In the fall of 2022, with the pandemic “over”, we ramped up our efforts on campus in pushing for our core demands: a living wage, cost-of-living adjustments, adequate healthcare, and affordable housing. This took the form of an Underpaid-led cross-campus coalition with dozens of departmental student groups who conducted cost-of-living surveys, which hundreds of students responded to. The results were compiled and delivered to the university provost in December 2022. We originally planned another “grade-in” outside the provost’s office, but administration threatened us with police force and we moved the grade-in across the hall. On the day of the event, the police refused entry to the press. Ultimately, these actions resulted in bad publicity for UT (also see here and here). After months of silence, administration delivered a boilerplate response during the last week of the semester. It failed to meaningfully address any of our demands. We delivered the finalized results at the end of the school year. However, this organizing effort did not translate into increased participation in Underpaid.

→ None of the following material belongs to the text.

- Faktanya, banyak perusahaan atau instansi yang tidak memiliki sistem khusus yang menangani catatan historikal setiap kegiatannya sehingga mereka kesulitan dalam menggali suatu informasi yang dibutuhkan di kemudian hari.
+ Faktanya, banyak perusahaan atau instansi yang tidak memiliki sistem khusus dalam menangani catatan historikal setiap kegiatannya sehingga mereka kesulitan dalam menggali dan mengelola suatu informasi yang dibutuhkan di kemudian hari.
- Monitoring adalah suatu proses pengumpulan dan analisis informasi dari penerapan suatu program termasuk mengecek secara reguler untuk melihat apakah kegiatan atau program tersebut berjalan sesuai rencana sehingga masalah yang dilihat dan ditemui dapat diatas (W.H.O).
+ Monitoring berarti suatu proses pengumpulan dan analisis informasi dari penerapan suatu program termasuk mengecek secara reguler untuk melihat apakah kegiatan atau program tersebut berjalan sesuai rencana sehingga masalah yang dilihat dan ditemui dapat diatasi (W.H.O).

The Spring and Summer of 2023 were defined by increased collaboration with TSEU and pushing graduate students toward the union. TSEU hired one of our members for the promised full-time staff organizer position. Underpaid@UT worked with TSEU to collect signatures for a pay raise petition that was used when lobbying state legislators during the legislative session. TSEU also collaborated with House Representative John Bucy to introduce a pay raise bill for all state employees, including university workers. Organizing culminated in “Lobby Day,” where TSEU members from around the state came together for a rally at the Texas Capitol in April (see also here). This organizing and advocacy centered pay raises and pushed back against anti diversity equity and inclusion (DEI) legislation. As expected, state legislators ignored our demands, as did UT president Jay Hartzell.
Transition to UTGWU and Grassroots Organizing
By the Summer of 2023, only a couple of active members remained in Underpaid@UT, and our organizing efforts had stagnated. These issues prompted us to conduct a review of Underpaid@UT’s organizing strategies in the Fall of 2023, which included discussions with various labor activists with particular expertise in the university setting. Overall, we concluded that the stalled progress Underpaid has experienced since 2020 could be explained by an organizational focus on bureaucratic approaches to organizing that did not engage ordinary graduate students.
Over the next two years, Underpaid@UT engaged in various grassroots organizing experiments, including a campaign called COLAlition to organize College of Liberal Arts (COLA) graduate students and win badly need pay increases. However, through these organizing efforts, which included Texas Information Act requests to learn more about the internal structure of COLA, we quickly came to the conclusion that a grassroots organizing strategy in individual colleges alone was not sufficient, and that we must be strike-ready in order to win. On September 10th, 2025, UTGWU was officially launched, and we began work to realize this vision.